**** Data to examine ****

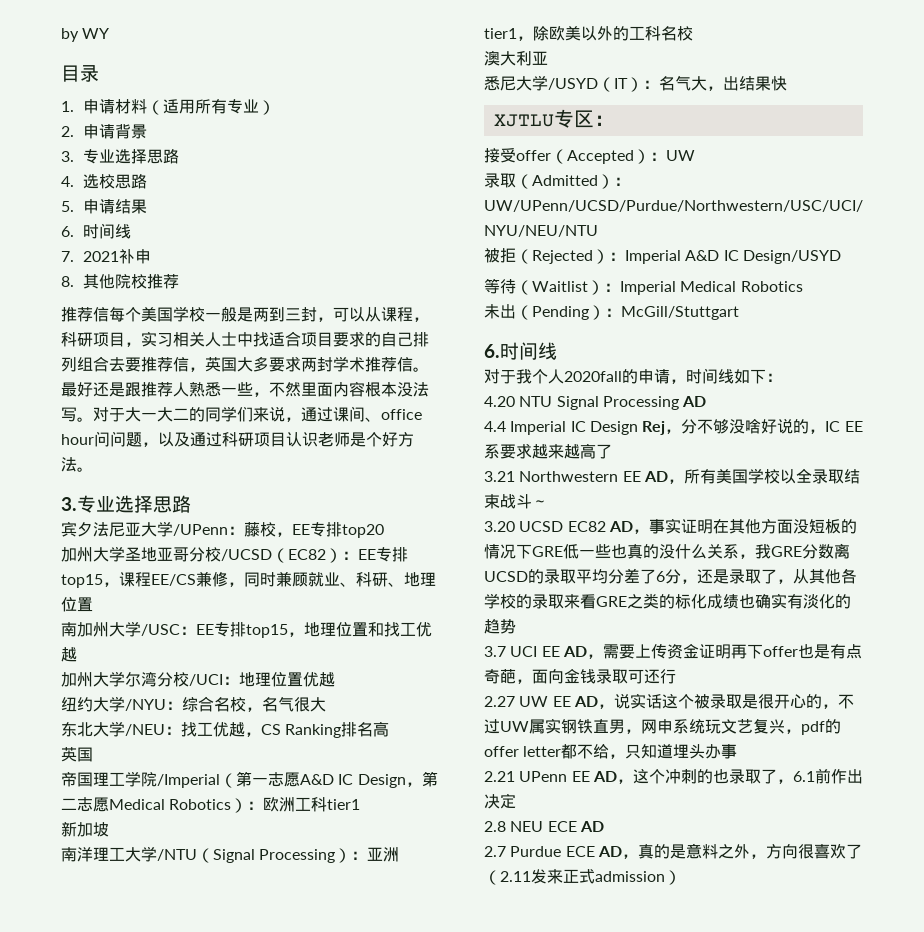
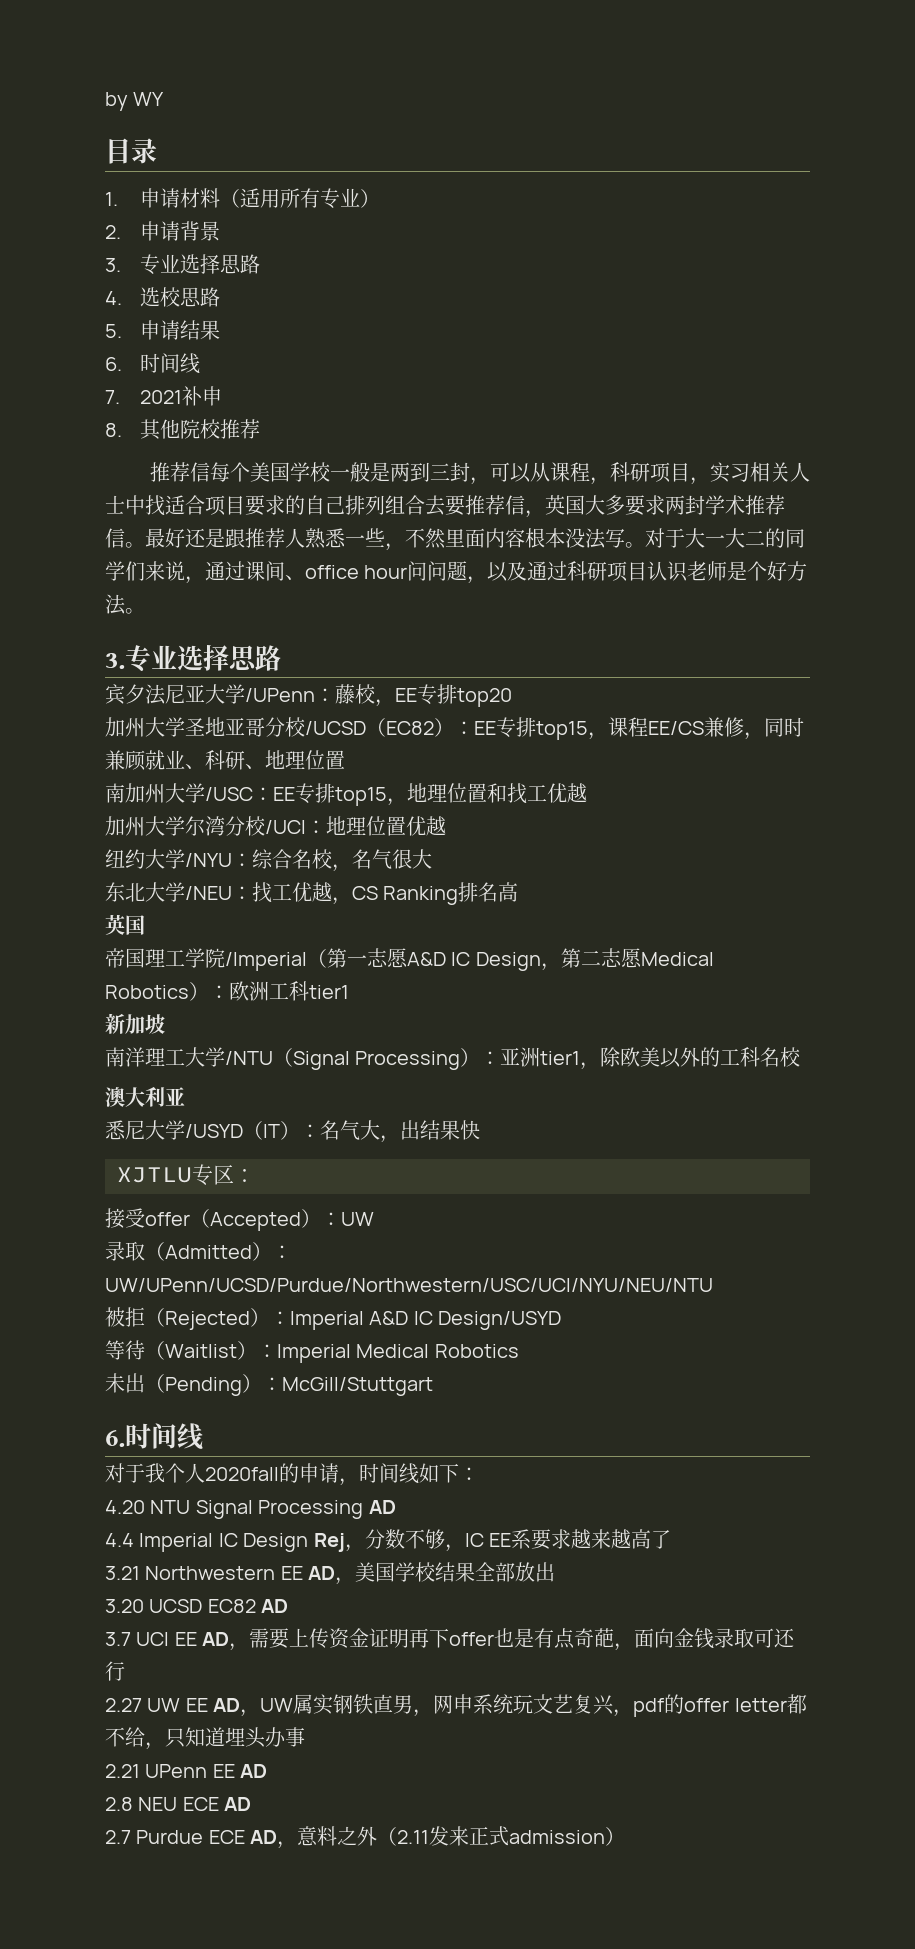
[697,418,810,434] 不够没啥好说的 -> [384,1529,445,1549] 数不够
[683,468,860,484] [484,494,548,509] 所有美国学校以全录取结束战斗～ -> [355,1562,556,1582] 美国学校结果全部放出
[632,518,857,534] [484,543,850,559] [484,568,857,584] [484,593,851,609] [484,619,516,634] ，事实证明在其他方面没短板的情况下GRE低一些也真的没什么关系，我GRE分数离UCSD的录取平均分差了6分，还是录取了，从其他各学校的录取来看GRE之类的标化成绩也确实有淡化的趋势 -> (289, 1606) none
[613,693,854,709] [484,719,500,734] 说实话这个被录取是很开心的，不过 -> (261, 1713) none
[616,768,863,784] [484,793,516,809] ，这个冲刺的也录取了，6.1前作出决定 -> (268, 1771) none
[637,844,686,859] 真的是 -> (298, 1845) none
[749,843,862,859] ，方向很喜欢了 -> (378, 1836) none

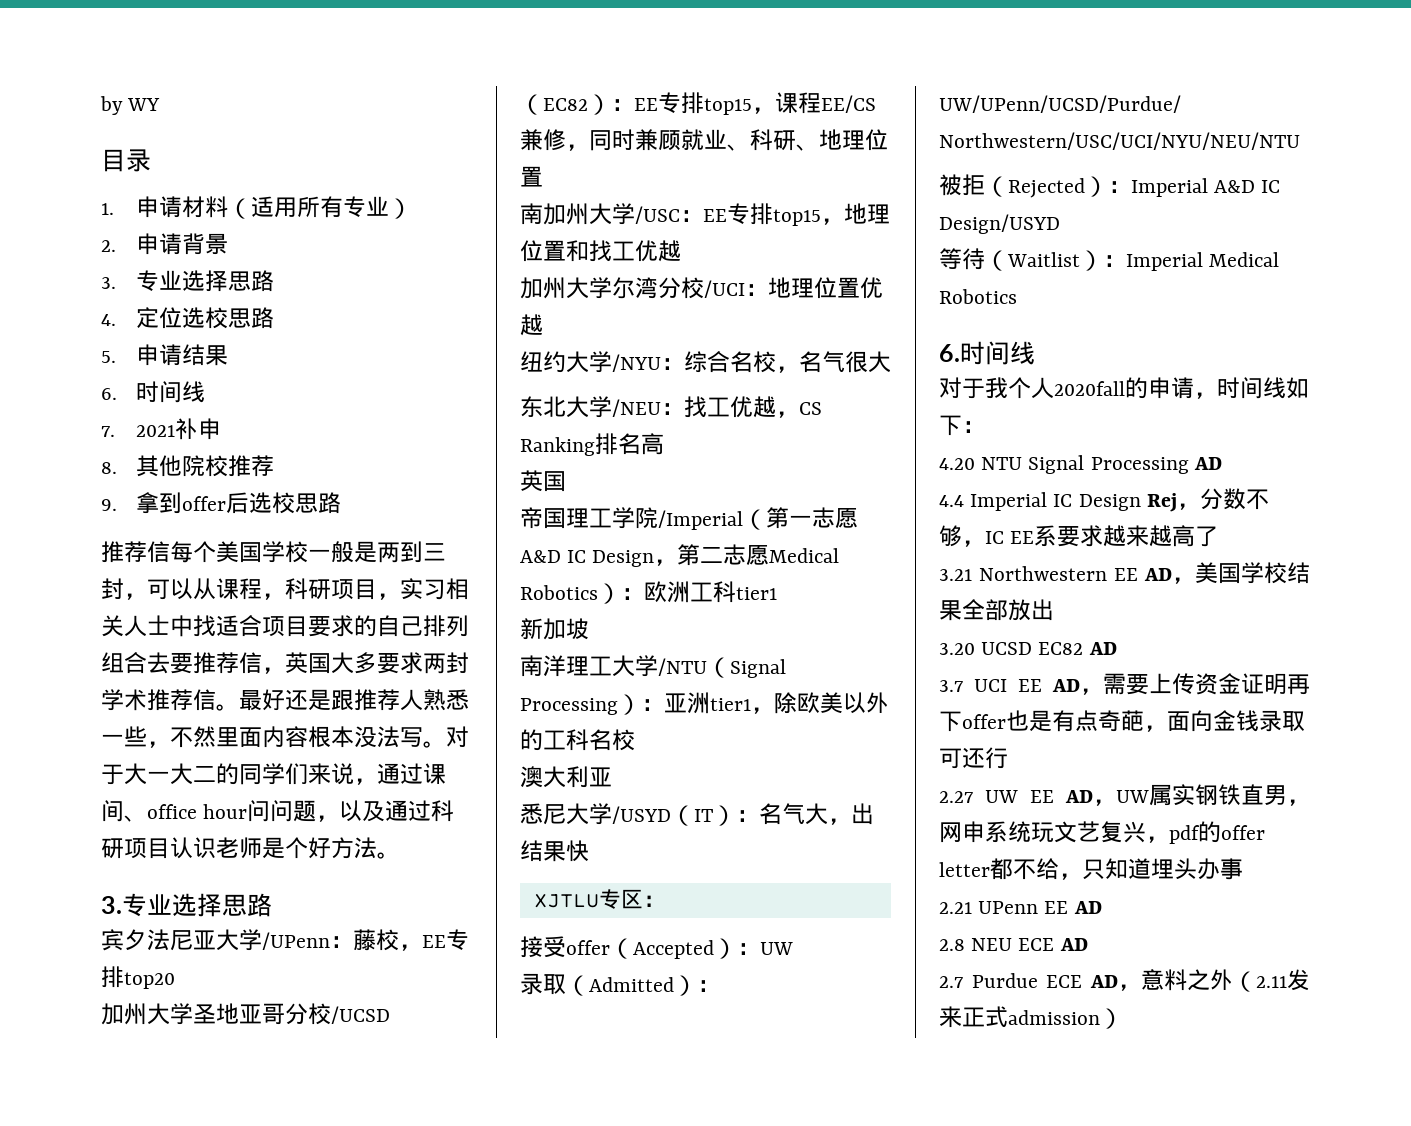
(122, 298) none -> [136,307,183,329] 定位
(260, 429) none -> [101,492,342,514] // 9.拿到offer后选校思路
[105,1373,433,1396] // 未出（Pending）：McGill/Stuttgart -> (1017, 296) none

****

# [Exercise]
Exactly as written above, print every record, and keep the pictures out.

# [Task response]
[697,418,810,434] 不够没啥好说的 -> [384,1529,445,1549] 数不够
[683,468,860,484] [484,494,548,509] 所有美国学校以全录取结束战斗～ -> [355,1562,556,1582] 美国学校结果全部放出
[632,518,857,534] [484,543,850,559] [484,568,857,584] [484,593,851,609] [484,619,516,634] ，事实证明在其他方面没短板的情况下GRE低一些也真的没什么关系，我GRE分数离UCSD的录取平均分差了6分，还是录取了，从其他各学校的录取来看GRE之类的标化成绩也确实有淡化的趋势 -> (289, 1606) none
[613,693,854,709] [484,719,500,734] 说实话这个被录取是很开心的，不过 -> (261, 1713) none
[616,768,863,784] [484,793,516,809] ，这个冲刺的也录取了，6.1前作出决定 -> (268, 1771) none
[637,844,686,859] 真的是 -> (298, 1845) none
[749,843,862,859] ，方向很喜欢了 -> (378, 1836) none

(122, 298) none -> [136,307,183,329] 定位
(260, 429) none -> [101,492,342,514] // 9.拿到offer后选校思路
[105,1373,433,1396] // 未出（Pending）：McGill/Stuttgart -> (1017, 296) none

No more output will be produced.